PROMPT:
Each of the entries below needs to be given again exactly.
::: INPUT FOR THIS TASK :::
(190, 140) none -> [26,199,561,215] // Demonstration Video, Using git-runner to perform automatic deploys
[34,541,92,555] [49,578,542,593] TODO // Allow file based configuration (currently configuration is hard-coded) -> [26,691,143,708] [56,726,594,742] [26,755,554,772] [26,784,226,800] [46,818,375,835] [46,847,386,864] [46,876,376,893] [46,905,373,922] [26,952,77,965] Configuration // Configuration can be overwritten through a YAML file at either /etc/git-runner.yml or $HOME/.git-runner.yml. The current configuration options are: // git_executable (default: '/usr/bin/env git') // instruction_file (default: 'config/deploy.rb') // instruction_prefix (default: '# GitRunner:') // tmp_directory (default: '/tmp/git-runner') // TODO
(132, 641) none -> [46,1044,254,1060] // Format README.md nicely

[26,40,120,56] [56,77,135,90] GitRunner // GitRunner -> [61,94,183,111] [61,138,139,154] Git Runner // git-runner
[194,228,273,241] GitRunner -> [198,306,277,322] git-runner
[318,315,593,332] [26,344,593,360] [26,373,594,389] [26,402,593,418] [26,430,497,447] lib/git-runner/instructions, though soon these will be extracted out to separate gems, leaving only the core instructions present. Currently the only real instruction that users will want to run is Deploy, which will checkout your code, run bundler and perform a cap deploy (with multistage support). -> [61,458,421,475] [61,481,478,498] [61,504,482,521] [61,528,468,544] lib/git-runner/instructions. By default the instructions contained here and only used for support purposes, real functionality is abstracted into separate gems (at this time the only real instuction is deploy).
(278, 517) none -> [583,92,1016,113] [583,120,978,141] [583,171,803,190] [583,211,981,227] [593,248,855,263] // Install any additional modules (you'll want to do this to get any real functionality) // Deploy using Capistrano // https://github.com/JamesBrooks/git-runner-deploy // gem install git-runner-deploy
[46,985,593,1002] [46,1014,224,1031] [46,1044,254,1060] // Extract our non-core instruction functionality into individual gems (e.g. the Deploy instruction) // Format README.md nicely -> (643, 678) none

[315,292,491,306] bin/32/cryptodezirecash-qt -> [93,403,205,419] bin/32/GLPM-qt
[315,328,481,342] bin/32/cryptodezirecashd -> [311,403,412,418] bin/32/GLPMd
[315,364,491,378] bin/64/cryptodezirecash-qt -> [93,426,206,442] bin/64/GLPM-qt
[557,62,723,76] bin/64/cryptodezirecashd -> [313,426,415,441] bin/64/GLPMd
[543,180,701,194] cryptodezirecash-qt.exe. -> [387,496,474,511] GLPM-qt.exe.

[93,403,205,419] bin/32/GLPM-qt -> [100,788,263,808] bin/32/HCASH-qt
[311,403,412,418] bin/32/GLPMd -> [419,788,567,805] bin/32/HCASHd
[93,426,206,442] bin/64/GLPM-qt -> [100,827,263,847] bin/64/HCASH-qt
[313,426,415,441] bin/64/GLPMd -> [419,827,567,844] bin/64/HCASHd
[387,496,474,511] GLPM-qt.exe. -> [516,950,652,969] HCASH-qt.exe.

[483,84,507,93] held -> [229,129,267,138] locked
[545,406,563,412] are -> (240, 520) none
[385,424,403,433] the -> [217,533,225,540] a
:::
RESPONSE:
(190, 140) none -> [26,199,561,215] // Demonstration Video, Using git-runner to perform automatic deploys
[34,541,92,555] [49,578,542,593] TODO // Allow file based configuration (currently configuration is hard-coded) -> [26,691,143,708] [56,726,594,742] [26,755,554,772] [26,784,226,800] [46,818,375,835] [46,847,386,864] [46,876,376,893] [46,905,373,922] [26,952,77,965] Configuration // Configuration can be overwritten through a YAML file at either /etc/git-runner.yml or $HOME/.git-runner.yml. The current configuration options are: // git_executable (default: '/usr/bin/env git') // instruction_file (default: 'config/deploy.rb') // instruction_prefix (default: '# GitRunner:') // tmp_directory (default: '/tmp/git-runner') // TODO
(132, 641) none -> [46,1044,254,1060] // Format README.md nicely

[26,40,120,56] [56,77,135,90] GitRunner // GitRunner -> [61,94,183,111] [61,138,139,154] Git Runner // git-runner
[194,228,273,241] GitRunner -> [198,306,277,322] git-runner
[318,315,593,332] [26,344,593,360] [26,373,594,389] [26,402,593,418] [26,430,497,447] lib/git-runner/instructions, though soon these will be extracted out to separate gems, leaving only the core instructions present. Currently the only real instruction that users will want to run is Deploy, which will checkout your code, run bundler and perform a cap deploy (with multistage support). -> [61,458,421,475] [61,481,478,498] [61,504,482,521] [61,528,468,544] lib/git-runner/instructions. By default the instructions contained here and only used for support purposes, real functionality is abstracted into separate gems (at this time the only real instuction is deploy).
(278, 517) none -> [583,92,1016,113] [583,120,978,141] [583,171,803,190] [583,211,981,227] [593,248,855,263] // Install any additional modules (you'll want to do this to get any real functionality) // Deploy using Capistrano // https://github.com/JamesBrooks/git-runner-deploy // gem install git-runner-deploy
[46,985,593,1002] [46,1014,224,1031] [46,1044,254,1060] // Extract our non-core instruction functionality into individual gems (e.g. the Deploy instruction) // Format README.md nicely -> (643, 678) none

[315,292,491,306] bin/32/cryptodezirecash-qt -> [93,403,205,419] bin/32/GLPM-qt
[315,328,481,342] bin/32/cryptodezirecashd -> [311,403,412,418] bin/32/GLPMd
[315,364,491,378] bin/64/cryptodezirecash-qt -> [93,426,206,442] bin/64/GLPM-qt
[557,62,723,76] bin/64/cryptodezirecashd -> [313,426,415,441] bin/64/GLPMd
[543,180,701,194] cryptodezirecash-qt.exe. -> [387,496,474,511] GLPM-qt.exe.

[93,403,205,419] bin/32/GLPM-qt -> [100,788,263,808] bin/32/HCASH-qt
[311,403,412,418] bin/32/GLPMd -> [419,788,567,805] bin/32/HCASHd
[93,426,206,442] bin/64/GLPM-qt -> [100,827,263,847] bin/64/HCASH-qt
[313,426,415,441] bin/64/GLPMd -> [419,827,567,844] bin/64/HCASHd
[387,496,474,511] GLPM-qt.exe. -> [516,950,652,969] HCASH-qt.exe.

[483,84,507,93] held -> [229,129,267,138] locked
[545,406,563,412] are -> (240, 520) none
[385,424,403,433] the -> [217,533,225,540] a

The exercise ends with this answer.